Where an entry contains an image, skip the image and print the rest exactly.

Code change snippets:
┌──

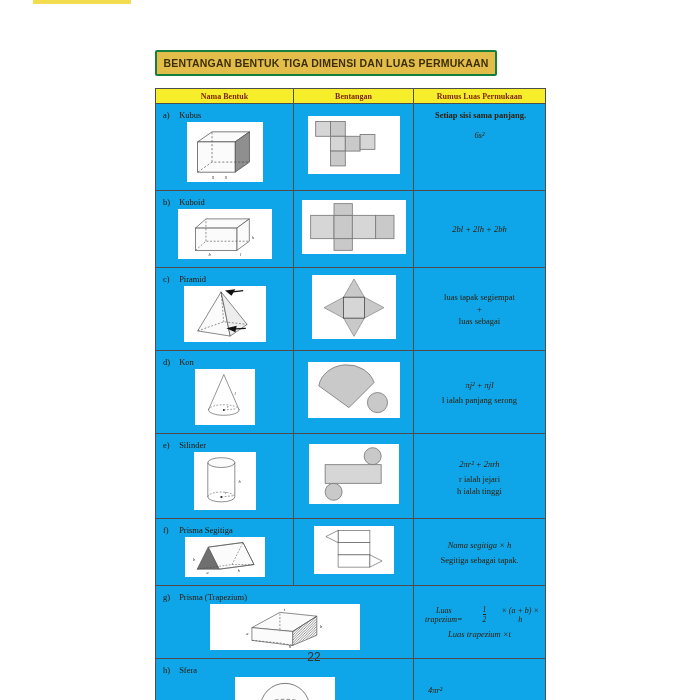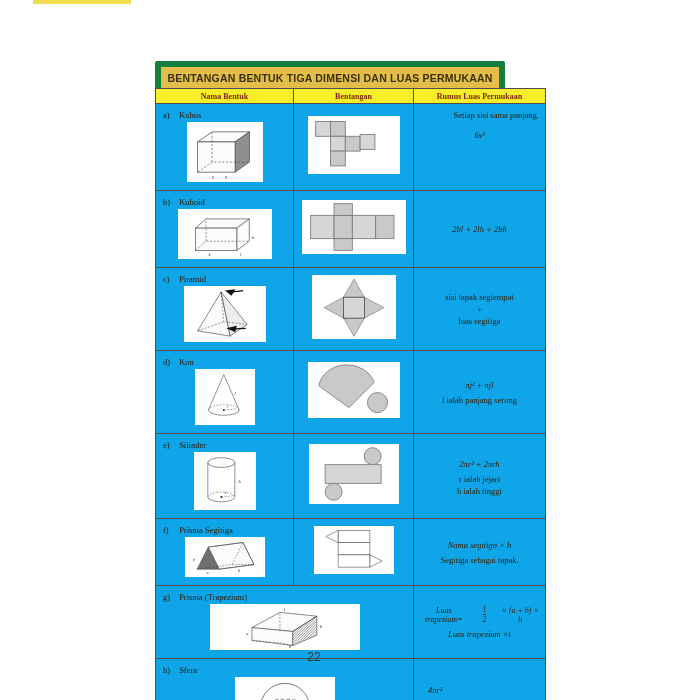--- a/index.html
+++ b/index.html
@@ -8,10 +8,10 @@
   .scan-strip{position:absolute;left:33px;top:0;width:98px;height:4px;background:#f2dd4e;}
 
   .banner{position:absolute;left:155px;top:50px;width:338px;height:22px;
-          background:#e3bd4a;border:6px solid #15803d;border-radius:2px;
+          background:#e3bd4a;border:2px solid #15803d;border-radius:2px;
           display:flex;align-items:center;justify-content:center;
           font-family:"Liberation Sans",sans-serif;font-weight:bold;
-          font-size:10.5px;color:#3c2f05;letter-spacing:.2px;margin-top:11px;}
+          font-size:10.5px;color:#3c2f05;letter-spacing:.2px;}
 
   table.main{position:absolute;left:155px;top:88px;width:390px;border-collapse:collapse;
              table-layout:fixed;border:1.5px solid #3a3a3a;}

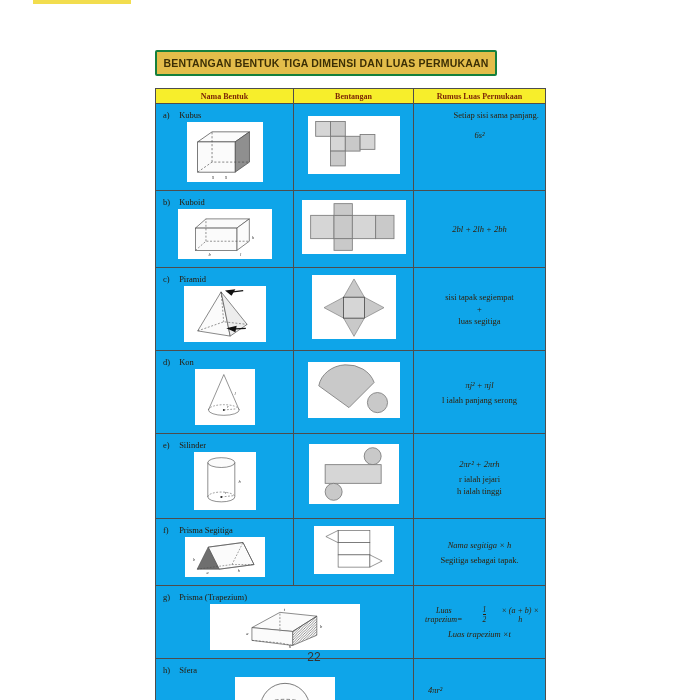--- a/index.html
+++ b/index.html
@@ -29,7 +29,7 @@
   td.frm.vtop{vertical-align:top;}
   .frm-line{margin:5px 2px;}
   .math{font-style:italic;}
-  .leftline{text-align:right;padding:2px 2px 0 4px;margin:0 0 10px 0;}
+  .leftline{text-align:center;padding:2px 2px 0 4px;margin:0 0 10px 0;font-weight:bold;}
   .hl{ text-align:left;padding-left:8px;}
   .tight{margin:2px 2px;}
 

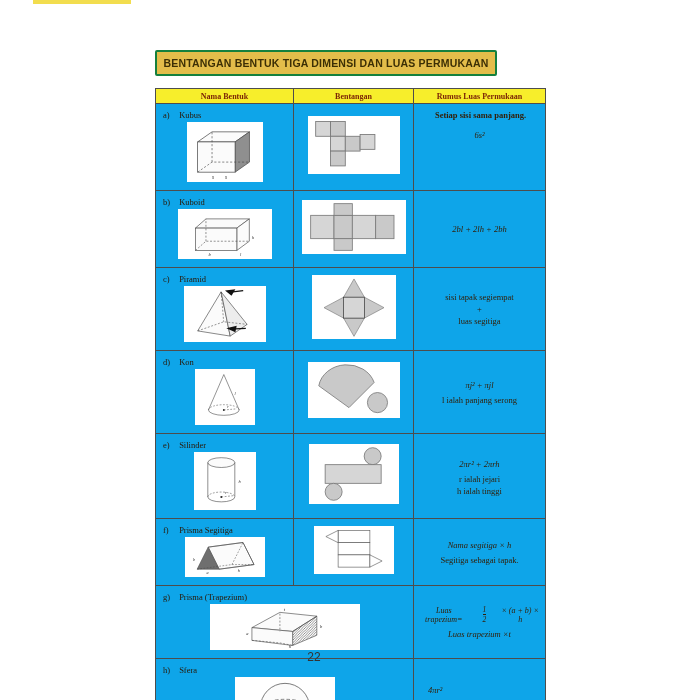--- a/index.html
+++ b/index.html
@@ -180,7 +180,7 @@
         </span>
       </td>
       <td class="frm">
-        <div class="frm-line tight">sisi tapak segiempat</div>
+        <div class="frm-line tight">luas tapak segiempat</div>
         <div class="frm-line tight">+</div>
         <div class="frm-line tight">luas segitiga</div>
       </td>

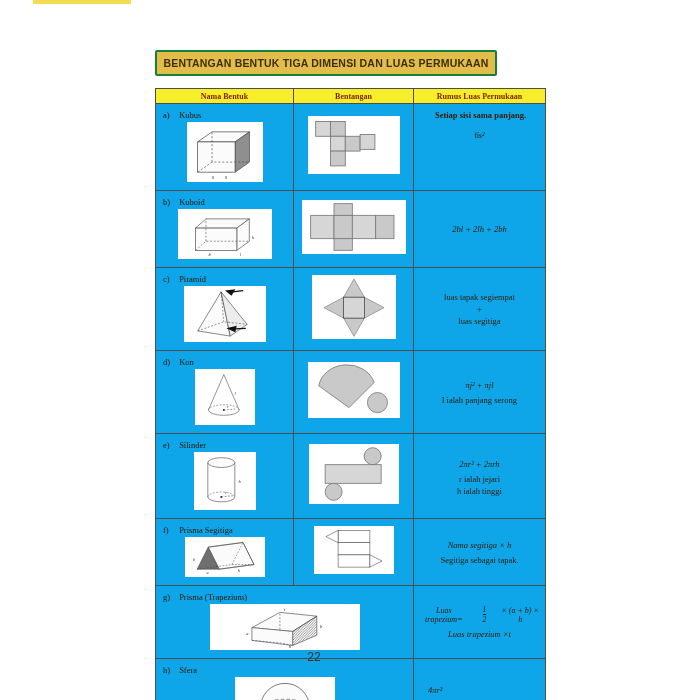--- a/index.html
+++ b/index.html
@@ -182,7 +182,7 @@
       <td class="frm">
         <div class="frm-line tight">luas tapak segiempat</div>
         <div class="frm-line tight">+</div>
-        <div class="frm-line tight">luas segitiga</div>
+        <div class="frm-line tight">luas sebagai</div>
       </td>
     </tr>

└──

*Reply to the task*:
--- a/index.html
+++ b/index.html
@@ -8,10 +8,10 @@
   .scan-strip{position:absolute;left:33px;top:0;width:98px;height:4px;background:#f2dd4e;}
 
   .banner{position:absolute;left:155px;top:50px;width:338px;height:22px;
-          background:#e3bd4a;border:6px solid #15803d;border-radius:2px;
+          background:#e3bd4a;border:2px solid #15803d;border-radius:2px;
           display:flex;align-items:center;justify-content:center;
           font-family:"Liberation Sans",sans-serif;font-weight:bold;
-          font-size:10.5px;color:#3c2f05;letter-spacing:.2px;margin-top:11px;}
+          font-size:10.5px;color:#3c2f05;letter-spacing:.2px;}
 
   table.main{position:absolute;left:155px;top:88px;width:390px;border-collapse:collapse;
              table-layout:fixed;border:1.5px solid #3a3a3a;}

--- a/index.html
+++ b/index.html
@@ -29,7 +29,7 @@
   td.frm.vtop{vertical-align:top;}
   .frm-line{margin:5px 2px;}
   .math{font-style:italic;}
-  .leftline{text-align:right;padding:2px 2px 0 4px;margin:0 0 10px 0;}
+  .leftline{text-align:center;padding:2px 2px 0 4px;margin:0 0 10px 0;font-weight:bold;}
   .hl{ text-align:left;padding-left:8px;}
   .tight{margin:2px 2px;}
 

--- a/index.html
+++ b/index.html
@@ -180,7 +180,7 @@
         </span>
       </td>
       <td class="frm">
-        <div class="frm-line tight">sisi tapak segiempat</div>
+        <div class="frm-line tight">luas tapak segiempat</div>
         <div class="frm-line tight">+</div>
         <div class="frm-line tight">luas segitiga</div>
       </td>

--- a/index.html
+++ b/index.html
@@ -182,7 +182,7 @@
       <td class="frm">
         <div class="frm-line tight">luas tapak segiempat</div>
         <div class="frm-line tight">+</div>
-        <div class="frm-line tight">luas segitiga</div>
+        <div class="frm-line tight">luas sebagai</div>
       </td>
     </tr>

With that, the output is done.